The Government is seeking to make it easier and fairer for parents to make child support payments - but also make it harder to avoid stumping up.

Revenue Minister Peter Dunne today released a discussion document, Supporting Children, outlining wide-ranging proposals to change the system.

Parents owe about $2 billion but only about $600,000 of that is unpaid child care payments while the rest is penalties.

Mr Dunne said the scheme, which arranges financial support for the care of 210,000 children, needed to be fairer. At the moment, for example, a dad might care for a child before and after school every day but because he did not have them for 40 percent of nights (the current test) he was not considered to have shared care.

One of the options was to change the measure to a tiered system starting as low as 14 percent of nights and recognising other periods of time.

Other options around changing payments calculations included using an estimate of how much it cost to raise a child as a basis for payments, and taking the income of both parents into account - not just that of the absent parent.

Mr Dunne said most of the principal payments were made - 89 percent - but there were issues with penalties building up.

Options to tackle payment, penalties and debt included:

* making it compulsory for child support payments to be automatically deducted from salary and wages;

* reducing penalties after people made repayments for a reasonable length of time;

* providing an amnesty on penalty fees for people who pay the whole original debt;

* allowing penalties to be written off in some cases -- for example, when someone is ill.

"An important part of getting the scheme right will be creating a situation where paying parents are more likely to comply with their obligations voluntarily," Mr Dunne said.
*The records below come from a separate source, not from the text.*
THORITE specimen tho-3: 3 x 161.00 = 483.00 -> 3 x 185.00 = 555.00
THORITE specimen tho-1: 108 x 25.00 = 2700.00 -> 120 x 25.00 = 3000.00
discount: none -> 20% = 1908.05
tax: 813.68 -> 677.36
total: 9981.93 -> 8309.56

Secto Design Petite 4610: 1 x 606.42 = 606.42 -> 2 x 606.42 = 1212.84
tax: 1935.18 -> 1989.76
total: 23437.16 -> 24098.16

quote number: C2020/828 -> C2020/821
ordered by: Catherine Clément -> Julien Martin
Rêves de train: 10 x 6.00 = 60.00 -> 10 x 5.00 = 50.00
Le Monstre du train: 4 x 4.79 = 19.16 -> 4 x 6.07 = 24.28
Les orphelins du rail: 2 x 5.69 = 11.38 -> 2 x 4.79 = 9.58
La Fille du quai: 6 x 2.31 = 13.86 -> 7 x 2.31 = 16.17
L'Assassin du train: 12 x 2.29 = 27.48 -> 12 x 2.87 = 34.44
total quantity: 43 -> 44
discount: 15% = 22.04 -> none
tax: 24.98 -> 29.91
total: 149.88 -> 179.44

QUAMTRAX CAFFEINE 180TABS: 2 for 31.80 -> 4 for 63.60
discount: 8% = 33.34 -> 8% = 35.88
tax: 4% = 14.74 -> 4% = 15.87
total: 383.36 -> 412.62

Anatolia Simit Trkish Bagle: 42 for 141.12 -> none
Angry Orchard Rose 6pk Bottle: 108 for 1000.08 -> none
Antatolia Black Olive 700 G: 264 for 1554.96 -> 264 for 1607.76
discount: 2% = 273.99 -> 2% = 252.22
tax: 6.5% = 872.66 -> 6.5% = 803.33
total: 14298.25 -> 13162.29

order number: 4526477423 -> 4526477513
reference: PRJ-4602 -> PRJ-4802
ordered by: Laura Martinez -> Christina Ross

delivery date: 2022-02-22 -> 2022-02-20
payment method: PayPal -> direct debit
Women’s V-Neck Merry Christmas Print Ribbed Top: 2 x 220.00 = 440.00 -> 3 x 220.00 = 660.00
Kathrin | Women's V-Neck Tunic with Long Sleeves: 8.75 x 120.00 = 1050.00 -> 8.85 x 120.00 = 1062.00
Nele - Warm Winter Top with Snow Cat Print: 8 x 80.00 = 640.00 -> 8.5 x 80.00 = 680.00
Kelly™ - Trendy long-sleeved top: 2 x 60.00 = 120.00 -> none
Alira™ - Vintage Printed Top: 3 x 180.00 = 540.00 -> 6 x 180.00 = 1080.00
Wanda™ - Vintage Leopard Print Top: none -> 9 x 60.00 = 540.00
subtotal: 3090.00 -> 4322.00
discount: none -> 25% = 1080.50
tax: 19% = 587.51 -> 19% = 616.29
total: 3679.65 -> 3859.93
"They are more likely to do that if they see their obligations as fair, transparent and reasonable - and not based upon some formula that seems to have no regard for their individual circumstances."

The document also looked at tightening up on non-parents claiming child support -- in some cases teens have left home and set up with people parents did not approve of but who they found they had to pay.

Mr Dunne said the scheme was introduced 18 years ago and was "outdated and sometimes unfair".

Families were often more complex: both parents were more likely to be working and often separated fathers had a greater role caring for children than in the past.

It was better if parents could reach their own arrangements but the scheme was a good backstop when that could not be worked out, he said.

The proposals would not please everyone but both parents had to share responsibility. Officials are trying to improve the tracking of absentee parents - about 27 percent of debtors are in Australia and 2 percent in other parts of the world.

The proposals, if adopted, would be more costly for Inland Revenue to administer.

Chief Families Commissioner Carl Davidson said parents needed support to continue to parent together as about 21 percent of households with dependent children were single-parent.

He said child support should be paid directly to the carer parent not through Inland Revenue and overseas experience showed people were more happy to pay when they saw the money going directly to their children rather than government departments.

He also said the system needed to account better for changing circumstances and flexibility around who paid what.

Every Child Counts spokeswoman Deborah Morris-Travers welcomed the proposals and said children in single parent homes were over-represented in poverty statistics.

She called on the Government to drop the domestic purposes benefit penalty for women who would name the dad.

The discussion document will be on Inland Revenue's website with submissions closing on October 29 and legislation would be introduced some time next year.

Labour's Stuart Nash said National had campaigned "hysterically" on the issue and was now taking a leisurely approach to fixing problems.